From crystal growth to magnetic and catalytic function

My research asks how dimensionality, composition, local coordination, and lattice connectivity control the optical, magnetic, and catalytic response of inorganic and hybrid materials.

Theme 1

Single-crystal growth and structure-property relationships

Single-crystal growth and crystallographic analysis form the experimental foundation of my research. I grow single crystals of inorganic and hybrid halide materials and use single-crystal X-ray diffraction to determine their structures, symmetry, dimensionality, bond geometry, and local coordination environments. These structural details are then correlated with magnetic, optical, and thermal properties to understand how lattice connectivity and distortion control functional behaviour. This structure-first approach is central to my work on low-dimensional halide materials and magnetic perovskites.

Theme 2

Magnetic halide double perovskites: dimensionality, composition, and exchange

I synthesise lead-free magnetic halide double perovskites based on open-shell Mo(III) ions, spanning 3D corner-sharing frameworks, 2D Dion-Jacobson/Ruddlesden-Popper layered phases, and 1D face-sharing chain structures. By varying A-site cations and halide composition, I control framework connectivity, optical absorption, antiferromagnetic exchange, and structural phase transitions. Cl/Br alloying provides a quantitative route to tune both the optical band gap and magnetic ordering temperature, while layered phases offer a platform for studying spin-lattice coupling in low-dimensional halide lattices.

Theme 3

Transition-metal dichalcogenides and hydrogen evolution

My earlier research focused on transition-metal dichalcogenides and related low-dimensional materials for photocatalytic and electrocatalytic hydrogen evolution.
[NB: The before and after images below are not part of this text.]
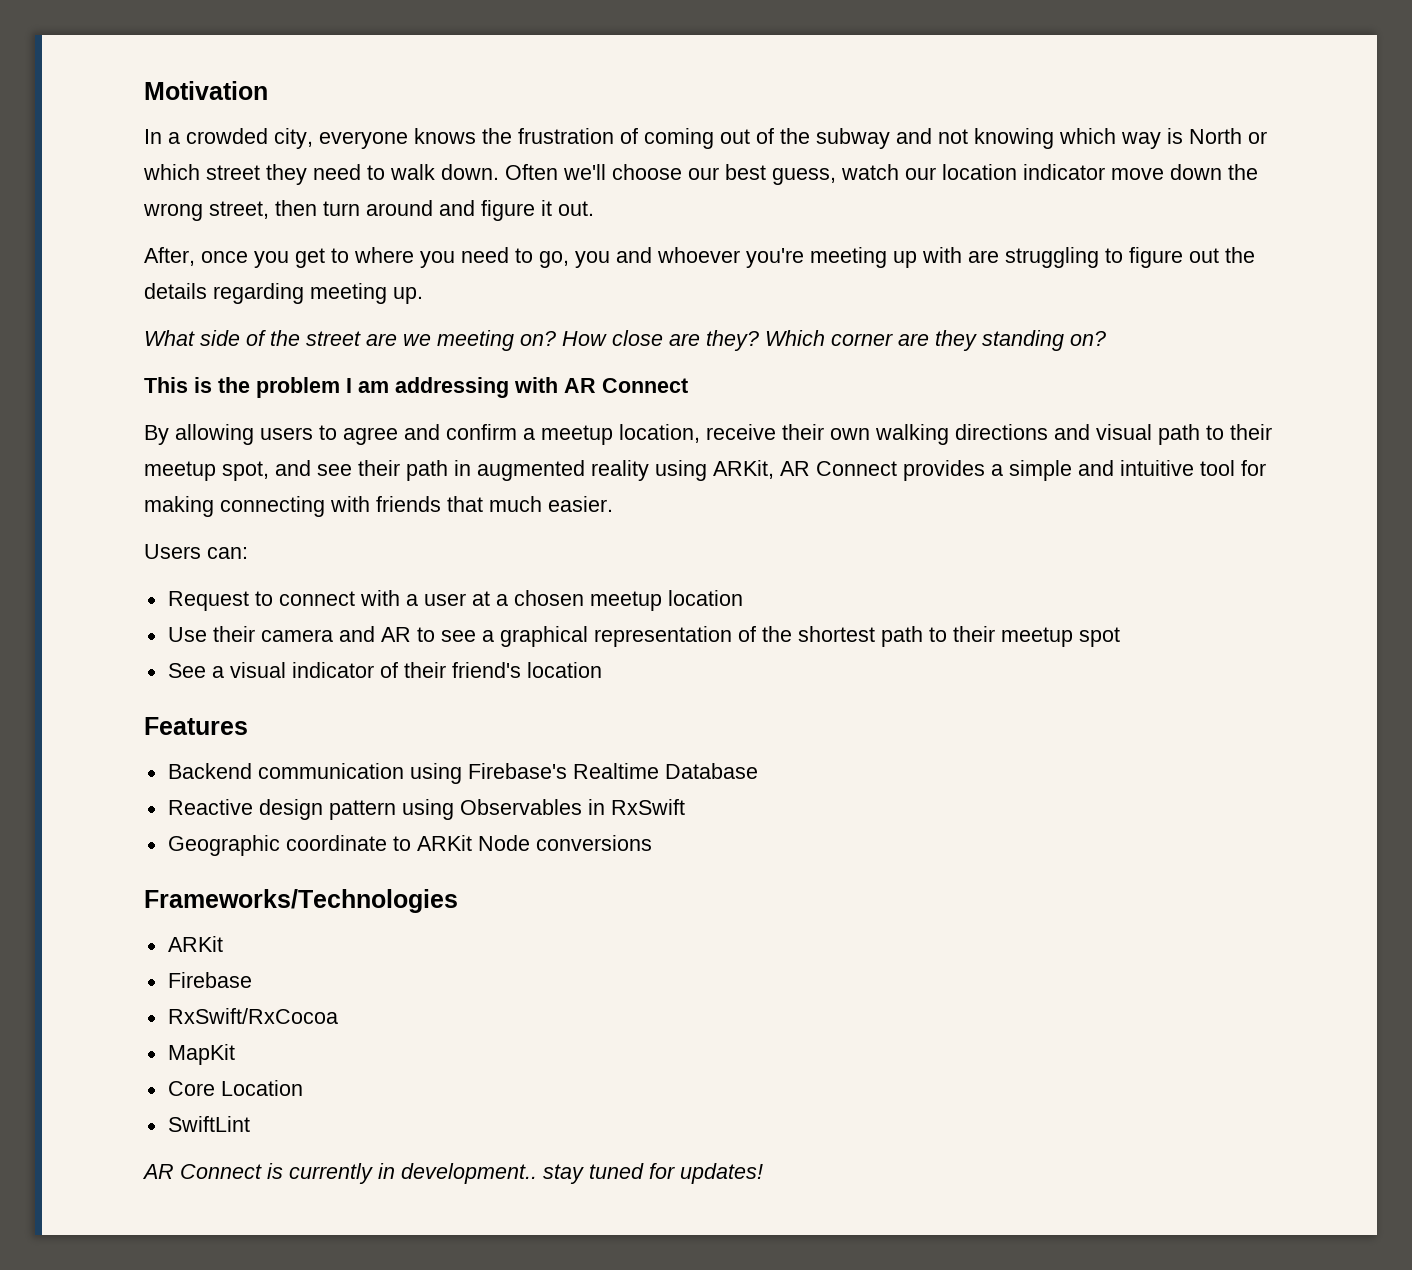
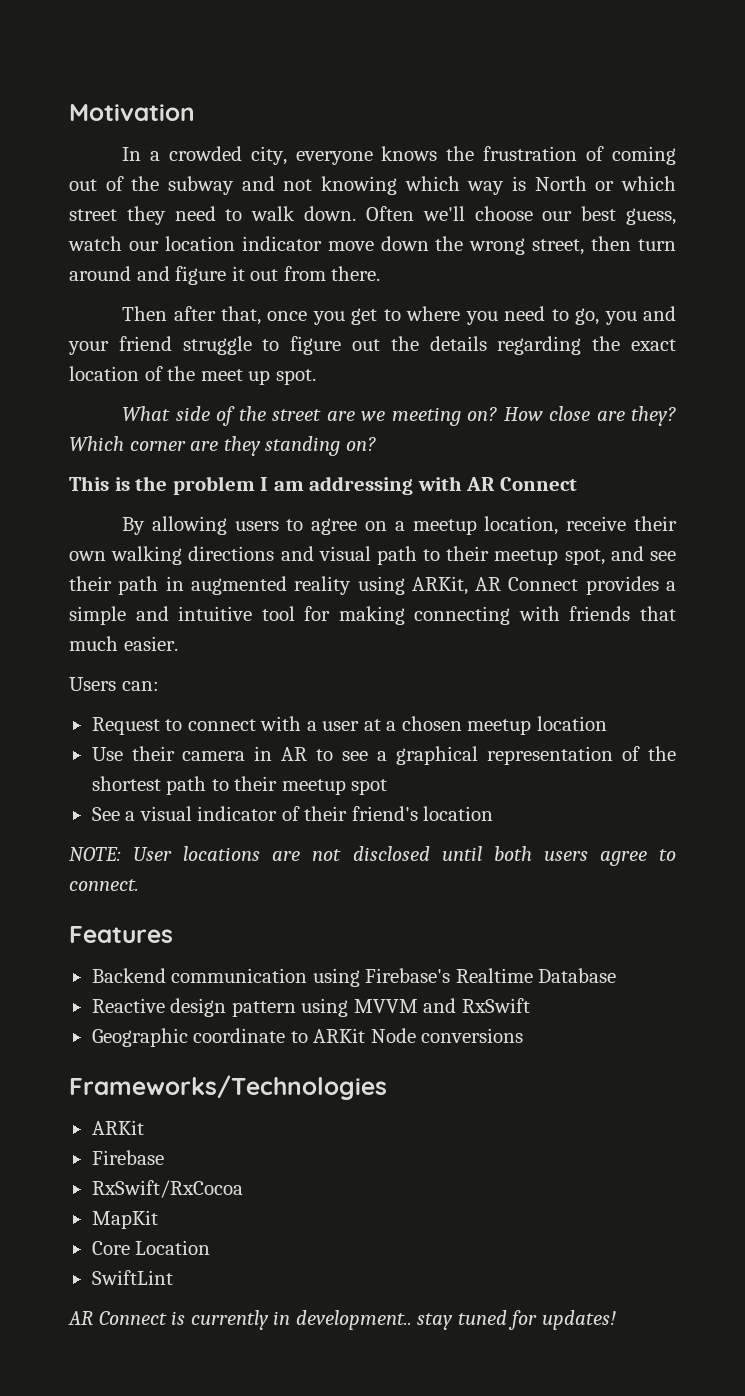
[558,201,594,216] [144,247,195,266] out. // After, -> [250,266,381,281] [122,306,262,325] out from there. // Then after that,
[657,247,1099,268] whoever you're meeting up with are struggling -> [68,336,252,355] your friend struggle
[310,283,423,304] meeting up. -> [592,336,676,351] [69,366,316,385] the exact location of the meet up spot.
[404,424,517,440] and confirm -> [365,521,388,531] on
[338,626,375,642] and -> [254,746,273,761] in
(602, 670) none -> [69,846,677,866] [69,879,139,891] // NOTE: User locations are not disclosed until both users agree to connect.
[459,799,605,815] Observables in -> [353,998,457,1013] MVVM and

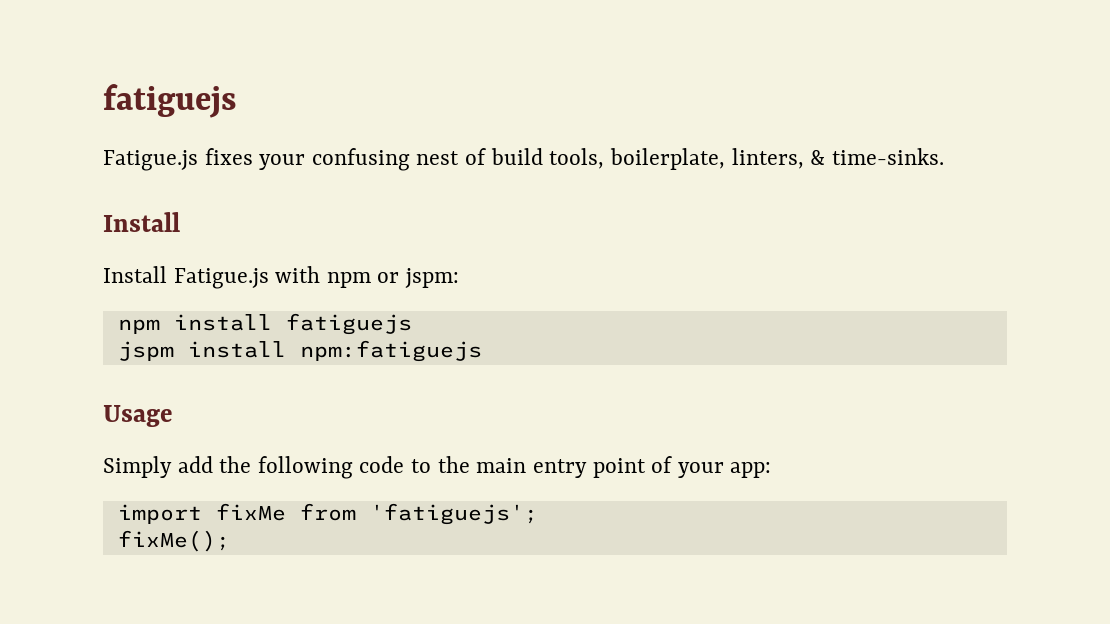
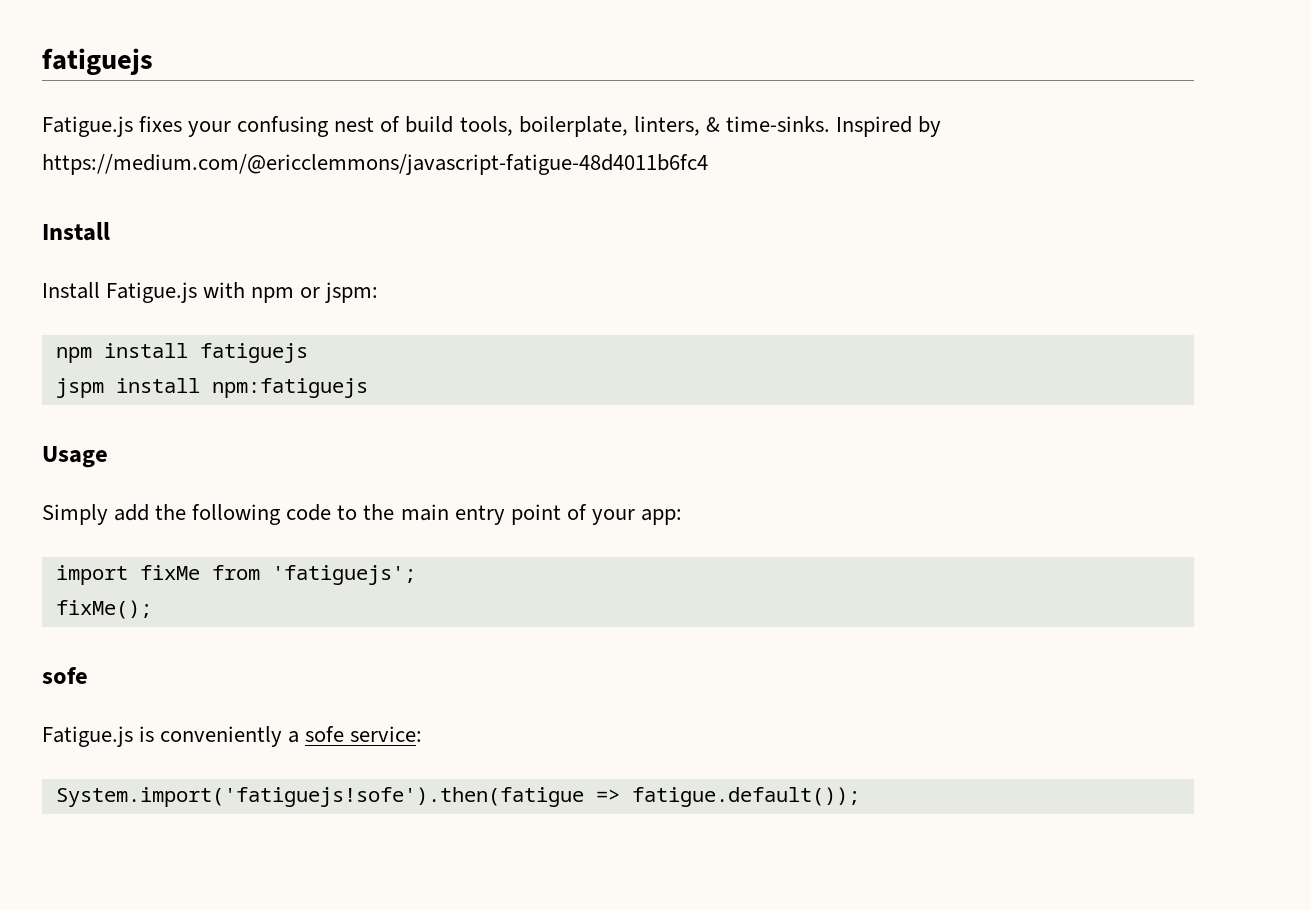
(944, 156) none -> [835,116,941,137] [42,154,708,175] Inspired by https://medium.com/@ericclemmons/javascript-fatigue-48d4011b6fc4
(230, 541) none -> [42,667,88,684] [42,726,423,747] [55,787,860,807] // sofe // Fatigue.js is conveniently a sofe service: // System.import('fatiguejs!sofe').then(fatigue => fatigue.default());

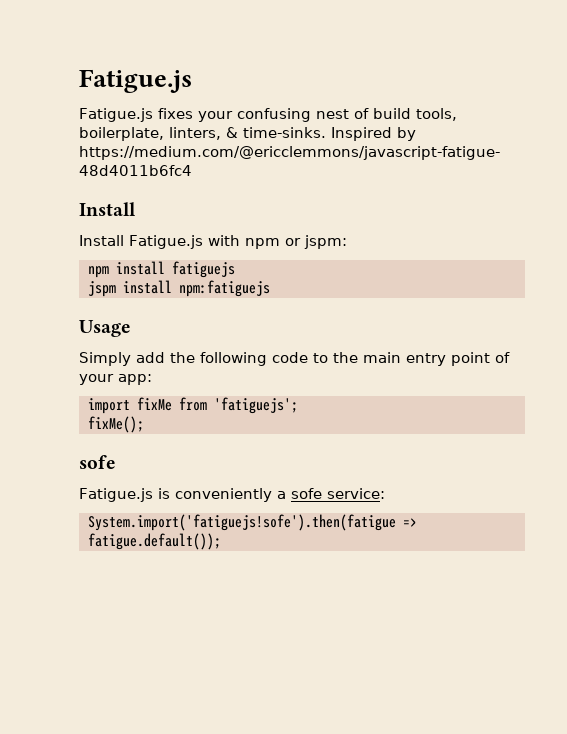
[42,48,153,75] fatiguejs -> [79,69,192,93] Fatigue.js

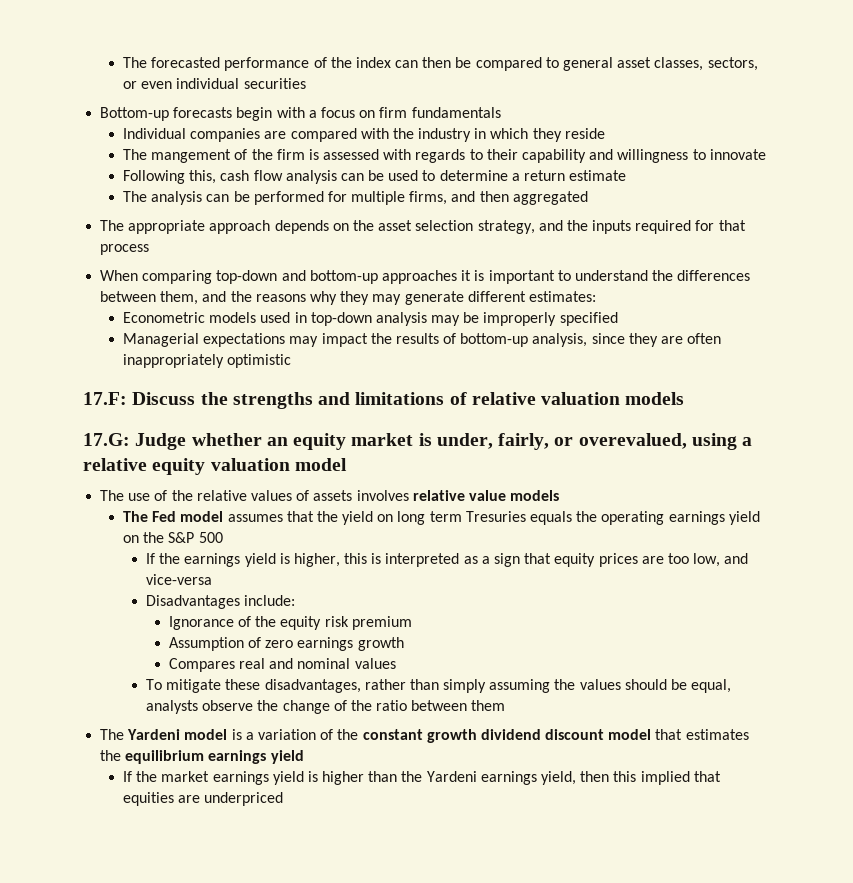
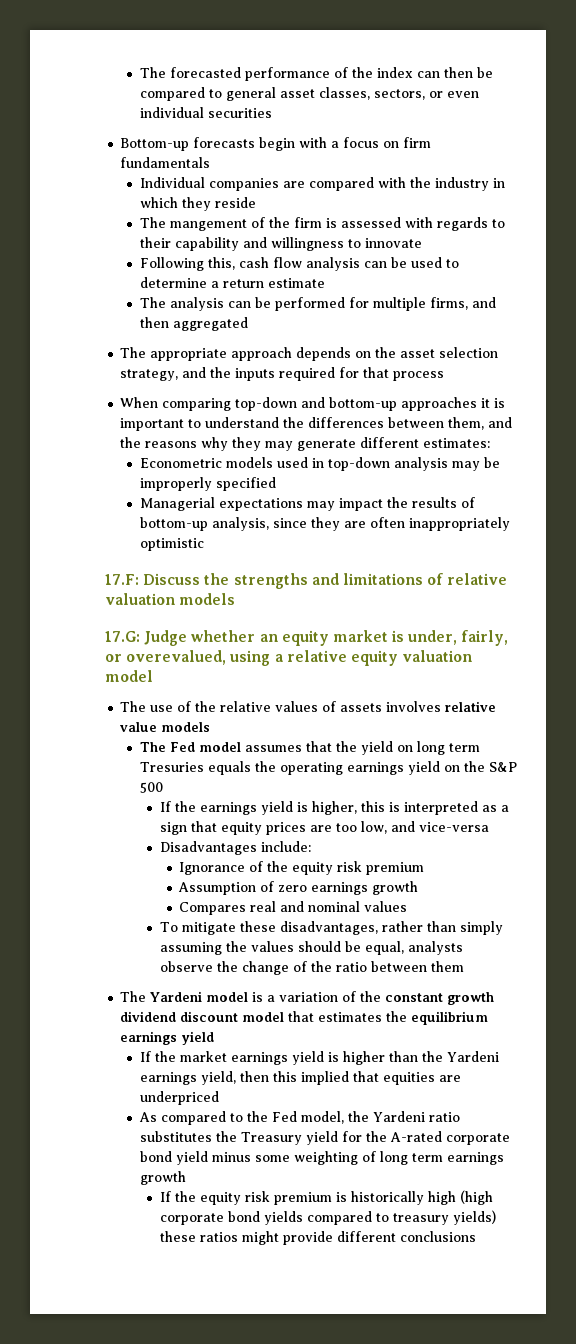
(284, 799) none -> [139,1111,461,1125] [140,1131,511,1145] [140,1151,505,1165] [140,1171,187,1185] [159,1190,493,1205] [159,1210,496,1225] [159,1231,476,1245] // As compared to the Fed model, the Yardeni ratio substitutes the Treasury yield for the A-rated corporate bond yield minus some weighting of long term earnings growth // If the equity risk premium is historically high (high corporate bond yields compared to treasury yields) these ratios might provide different conclusions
I studied MoS2, MoSe2, WS2, and Mo2C nanosheets and nanocomposites, including chalcogen-alloyed systems and polymer-functionalised carbon/borocarbonitride nanotube composites. This work showed that HER activity depends not only on phase and composition, but also on interface architecture and electronic connectivity between the catalytic material and conductive supports. It established my foundation in low-dimensional transition-metal chemistry before my focus shifted to halide perovskites.